§ What is being asked: Wherever the string "https" appears in the records, return the line that holds it.
------ Task inputs
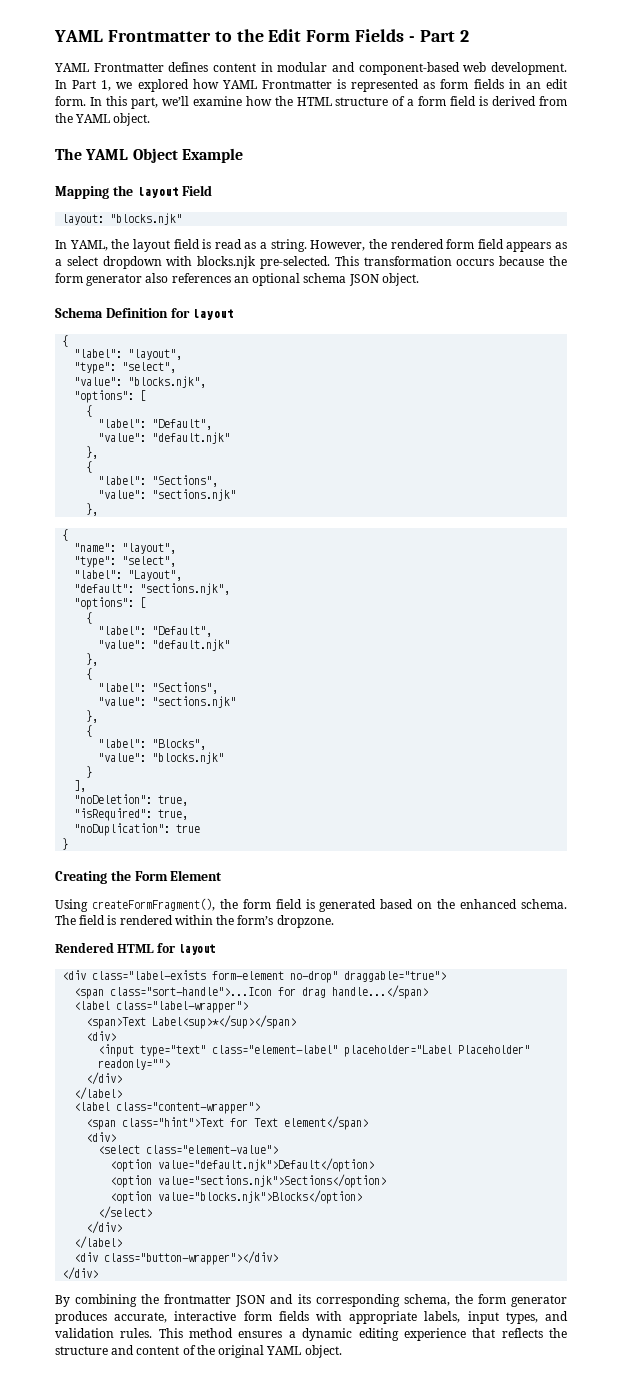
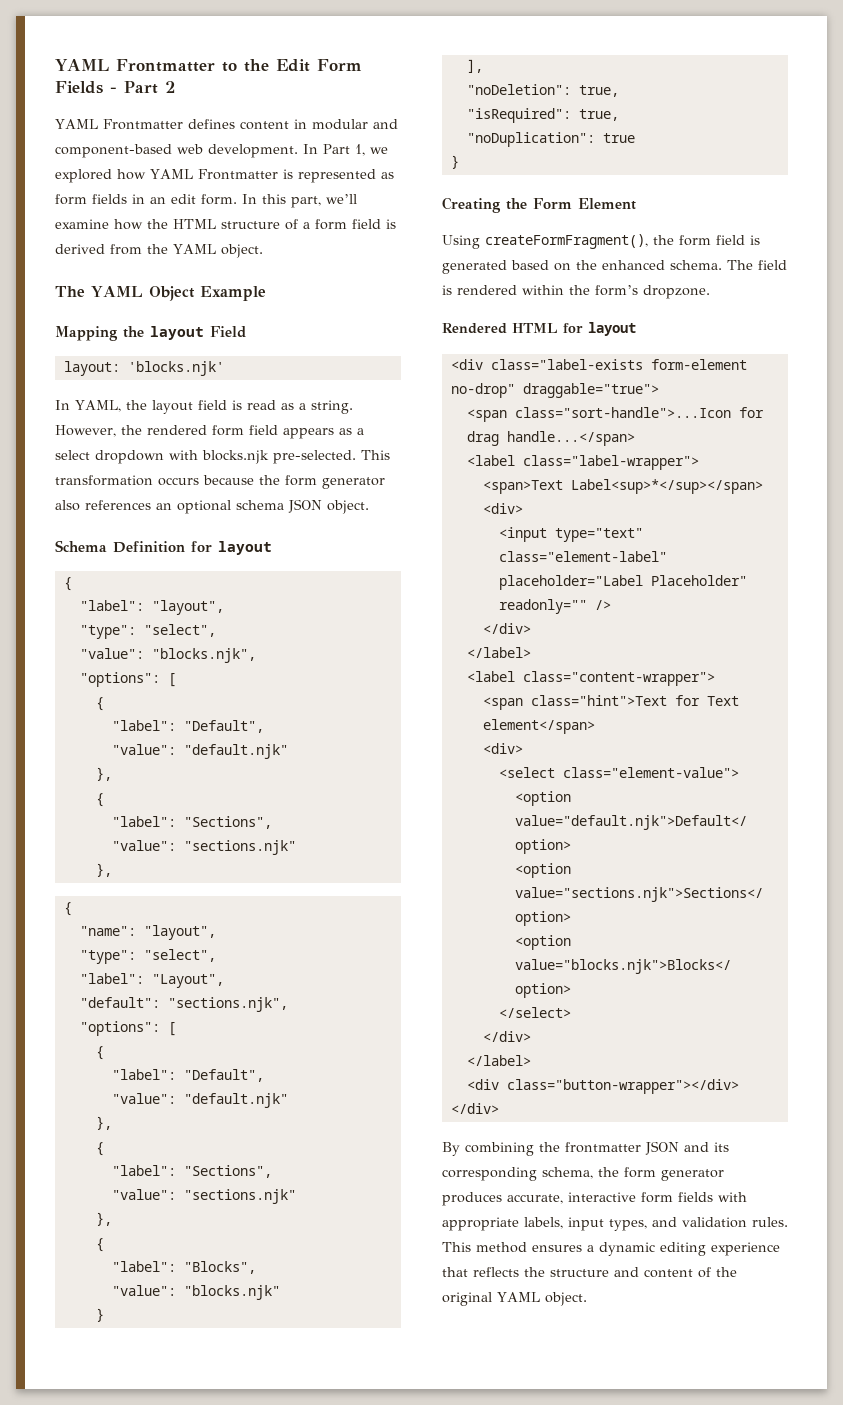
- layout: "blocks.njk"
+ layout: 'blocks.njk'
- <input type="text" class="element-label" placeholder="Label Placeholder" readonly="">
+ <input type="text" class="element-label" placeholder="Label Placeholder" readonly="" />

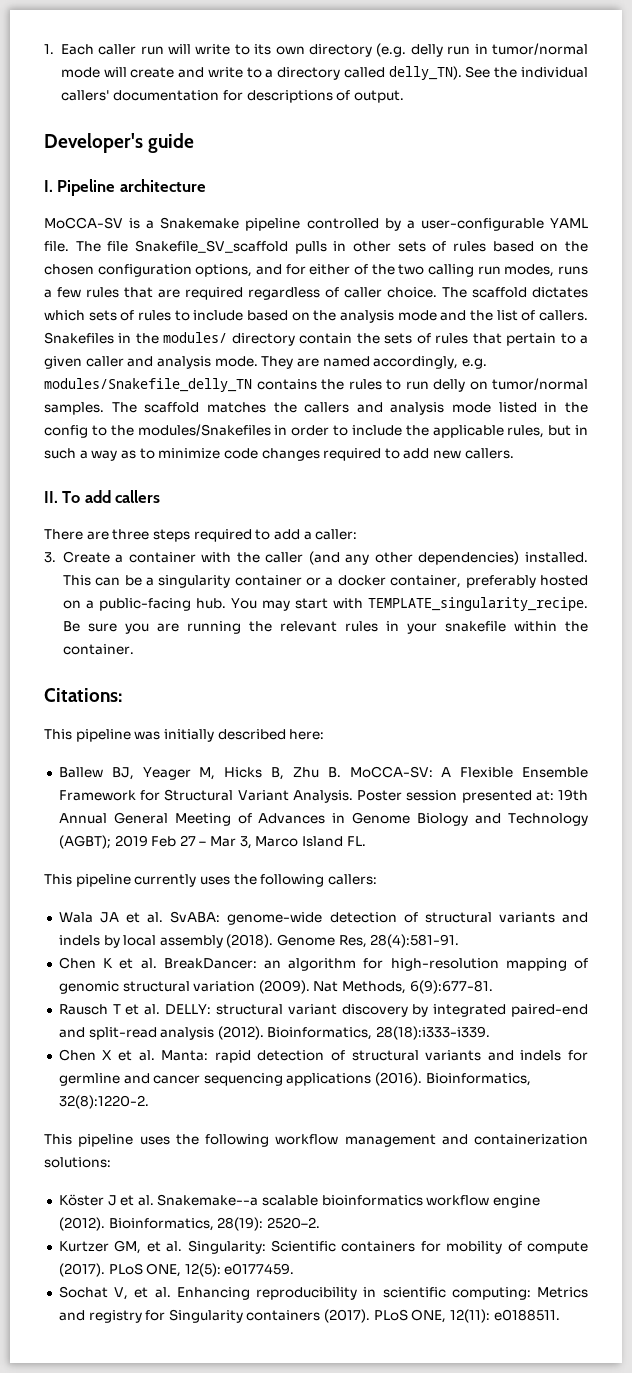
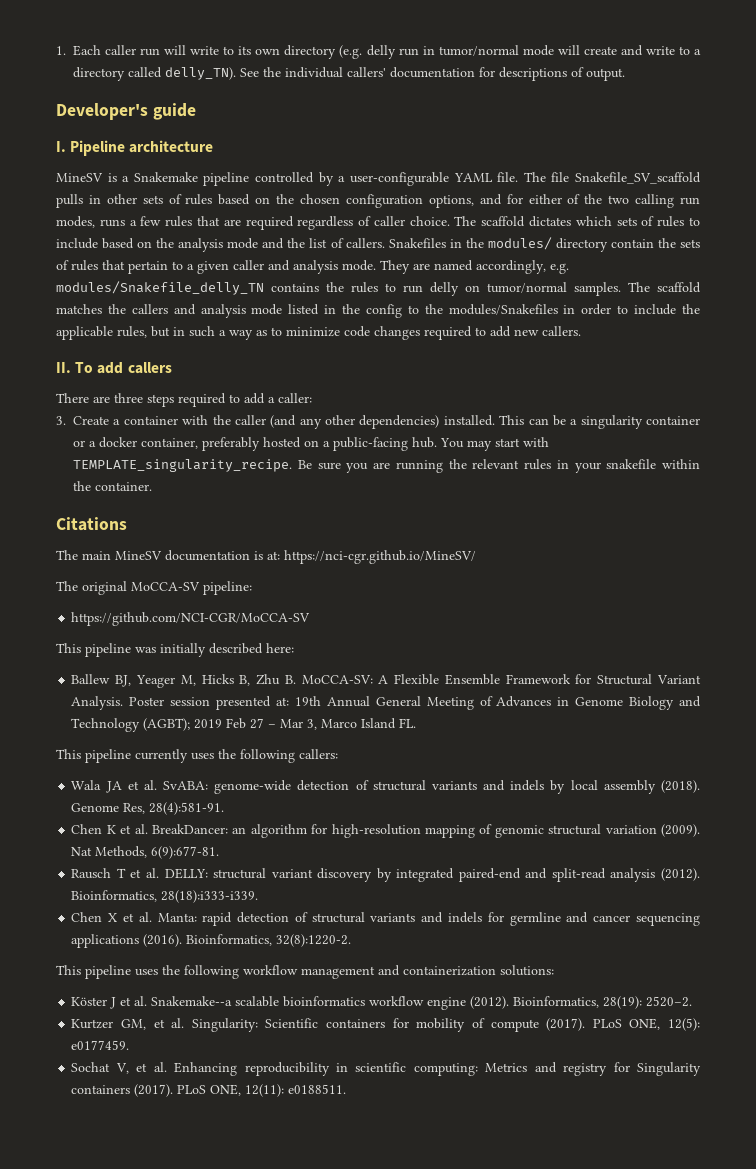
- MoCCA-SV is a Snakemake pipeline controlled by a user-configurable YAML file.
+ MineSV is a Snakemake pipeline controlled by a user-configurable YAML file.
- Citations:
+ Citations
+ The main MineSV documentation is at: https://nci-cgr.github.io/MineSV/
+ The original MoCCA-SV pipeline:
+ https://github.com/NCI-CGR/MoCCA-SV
------------
§ Response to the exercise:
+ The main MineSV documentation is at: https://nci-cgr.github.io/MineSV/
+ https://github.com/NCI-CGR/MoCCA-SV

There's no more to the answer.